### [Description of the task]
From the line containing "2001: 1 -> 0" down to the line containing "Minería, 2004-02: none -> 1350", copy out the entries below exactly, both lines included, and nothing else; pictures do not belong in the copy.

### [Material to process]
::::::::::

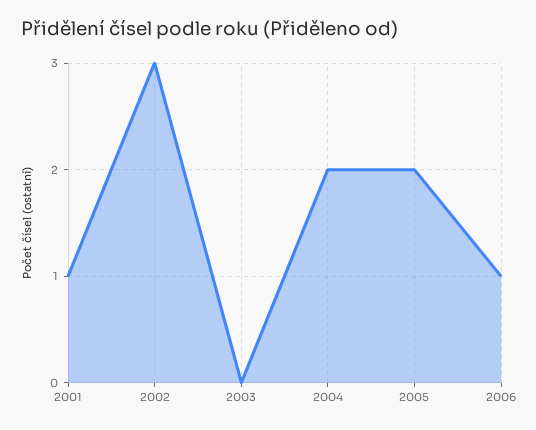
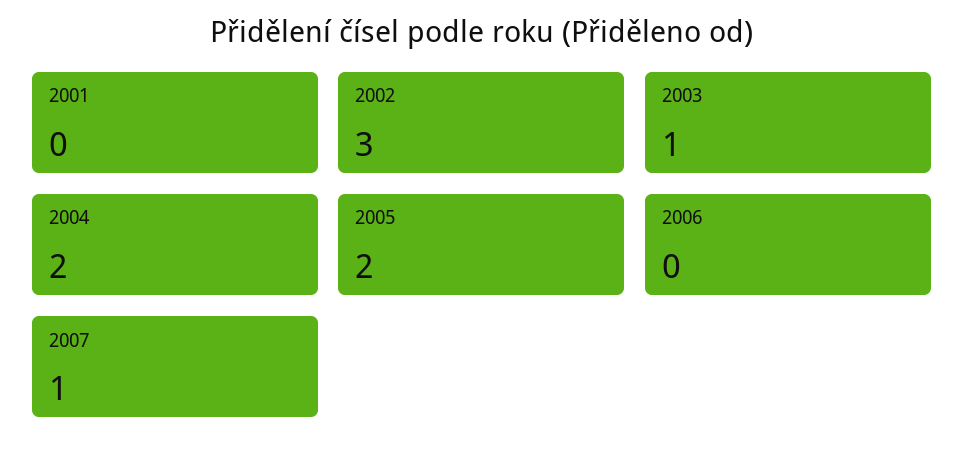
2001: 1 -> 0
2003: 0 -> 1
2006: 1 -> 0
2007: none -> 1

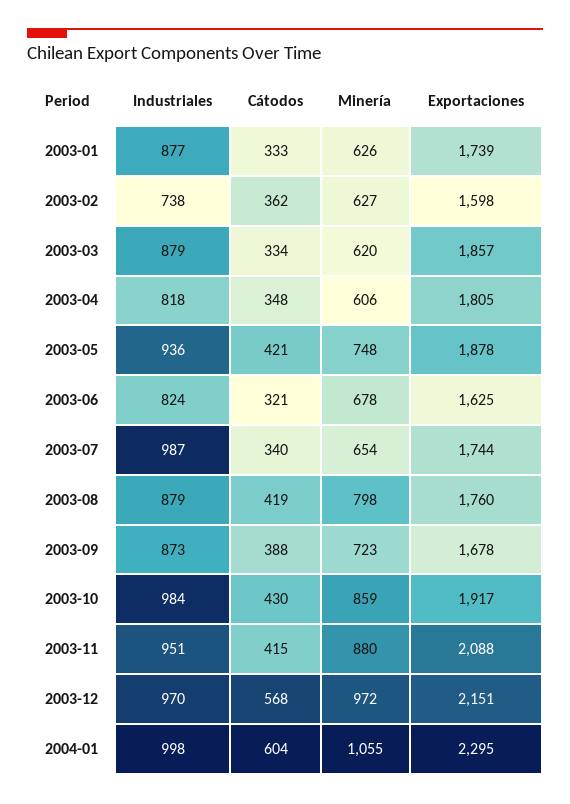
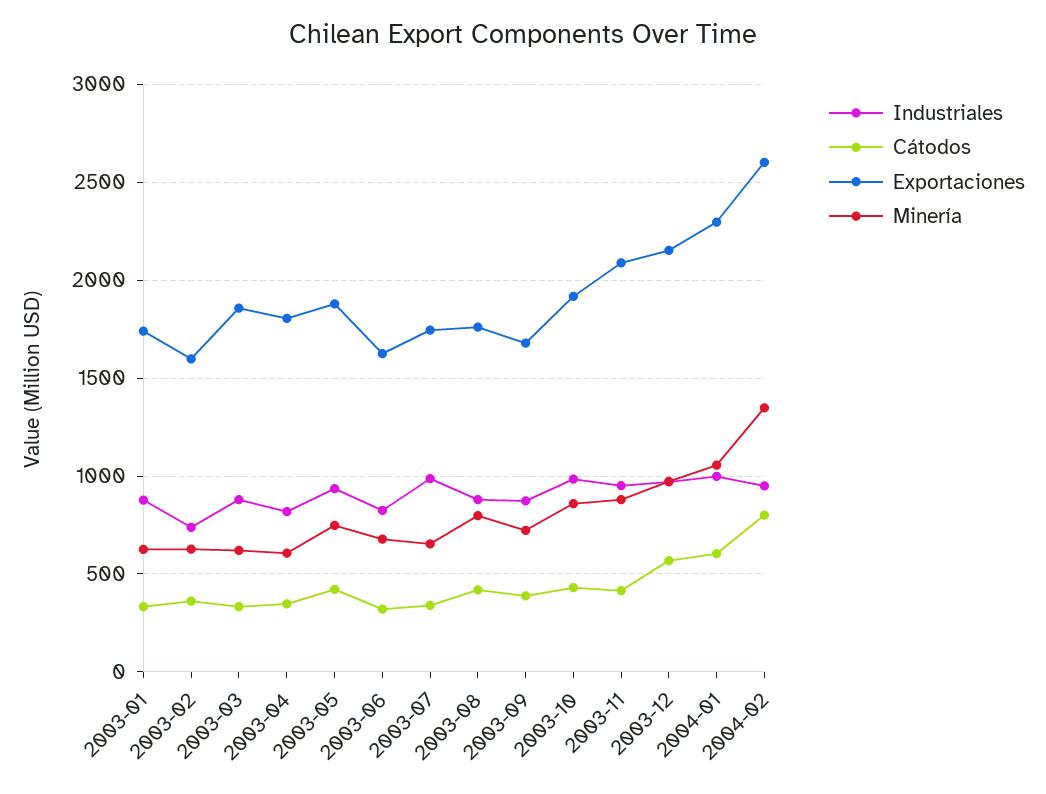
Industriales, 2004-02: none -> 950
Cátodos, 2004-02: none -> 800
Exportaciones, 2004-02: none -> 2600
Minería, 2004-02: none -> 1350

::::::::::

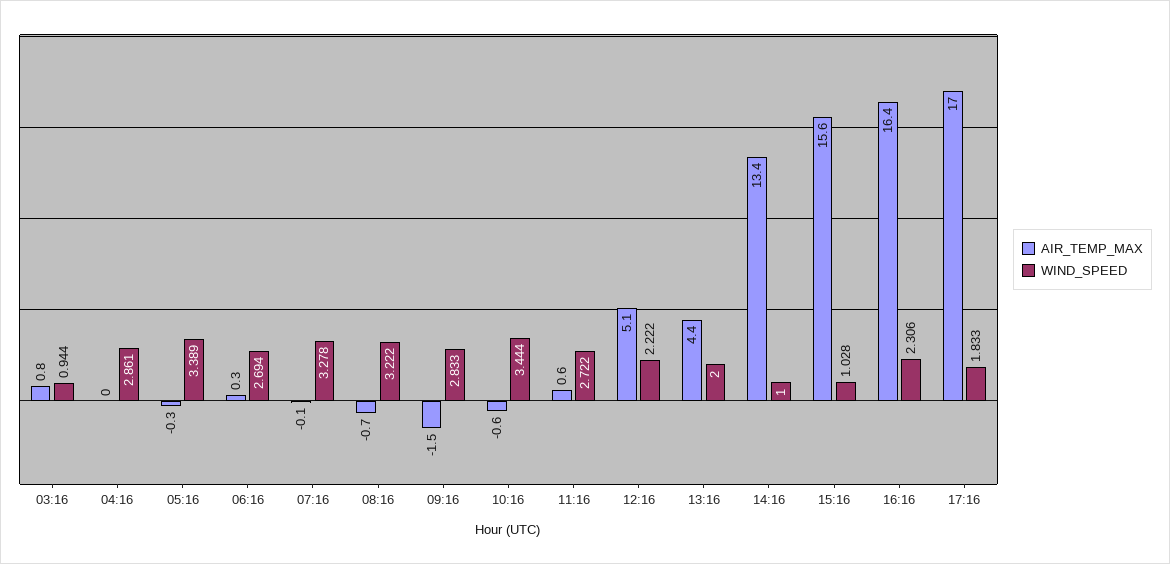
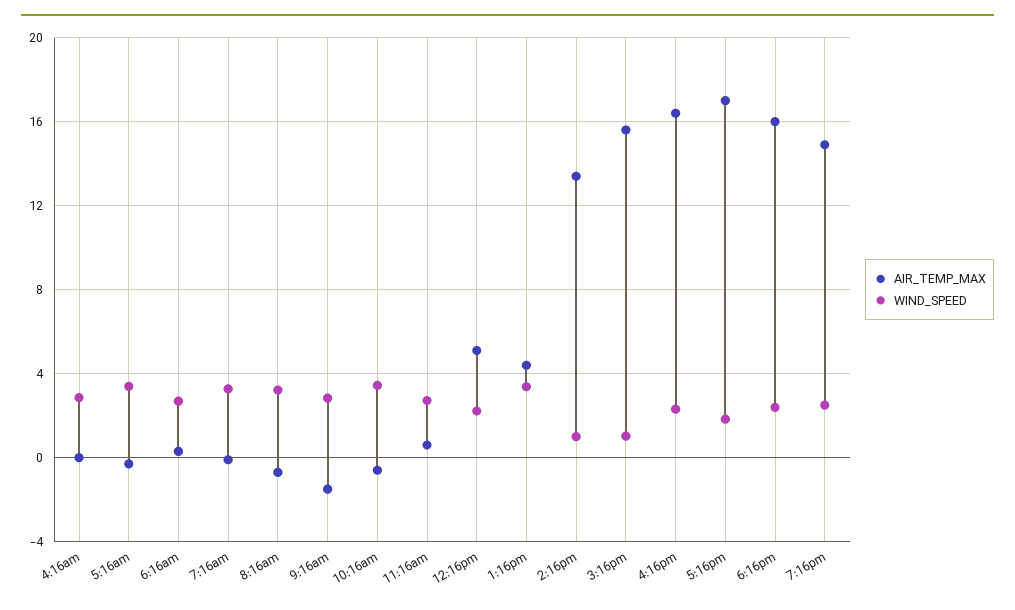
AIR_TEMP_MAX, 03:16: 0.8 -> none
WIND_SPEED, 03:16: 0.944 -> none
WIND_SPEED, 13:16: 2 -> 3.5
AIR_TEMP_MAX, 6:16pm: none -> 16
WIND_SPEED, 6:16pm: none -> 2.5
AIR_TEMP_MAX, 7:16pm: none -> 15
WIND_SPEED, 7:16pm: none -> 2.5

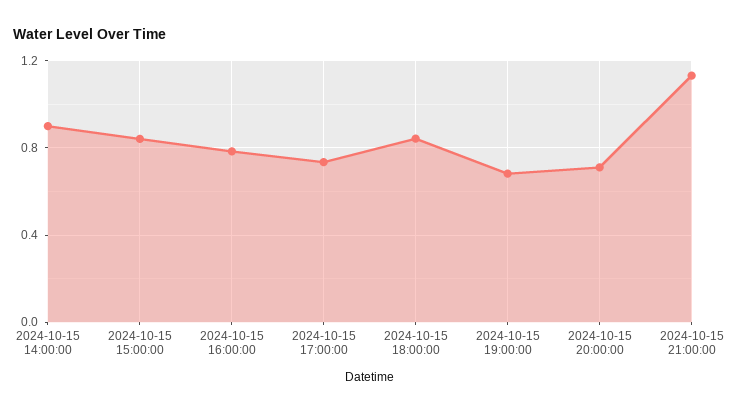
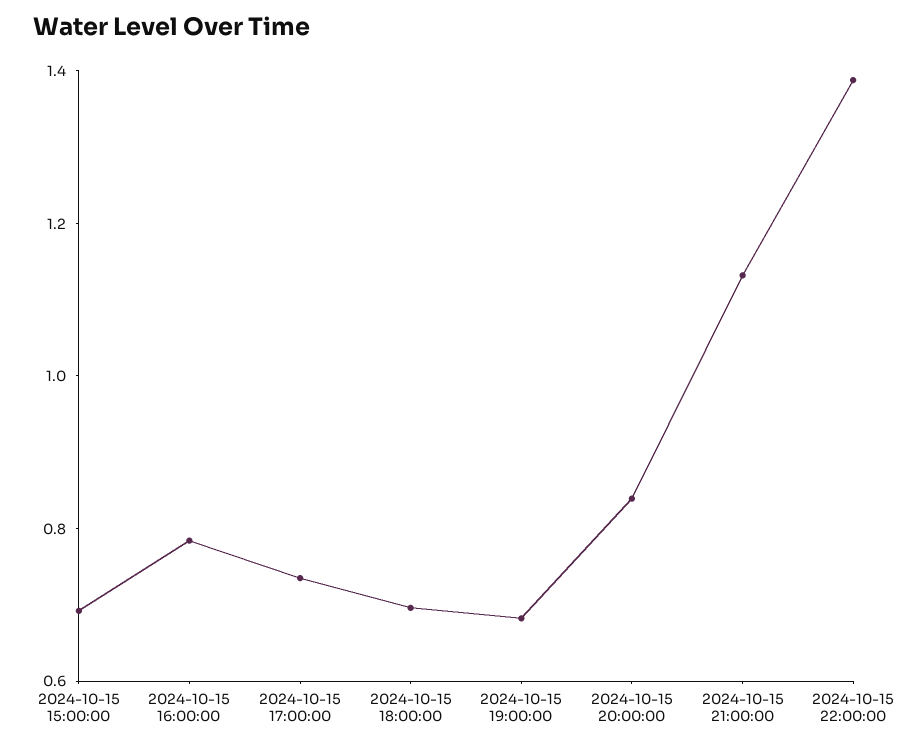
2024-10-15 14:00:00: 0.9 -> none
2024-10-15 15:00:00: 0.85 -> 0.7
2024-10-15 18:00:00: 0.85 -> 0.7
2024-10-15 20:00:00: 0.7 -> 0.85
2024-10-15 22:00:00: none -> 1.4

::::::::::

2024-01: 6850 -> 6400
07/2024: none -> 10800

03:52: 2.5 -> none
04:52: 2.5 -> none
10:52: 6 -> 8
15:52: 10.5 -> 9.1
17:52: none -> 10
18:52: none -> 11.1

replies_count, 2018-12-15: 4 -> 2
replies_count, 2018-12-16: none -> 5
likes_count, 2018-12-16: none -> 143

::::::::::

### [Solution to this problem]
2001: 1 -> 0
2003: 0 -> 1
2006: 1 -> 0
2007: none -> 1

Industriales, 2004-02: none -> 950
Cátodos, 2004-02: none -> 800
Exportaciones, 2004-02: none -> 2600
Minería, 2004-02: none -> 1350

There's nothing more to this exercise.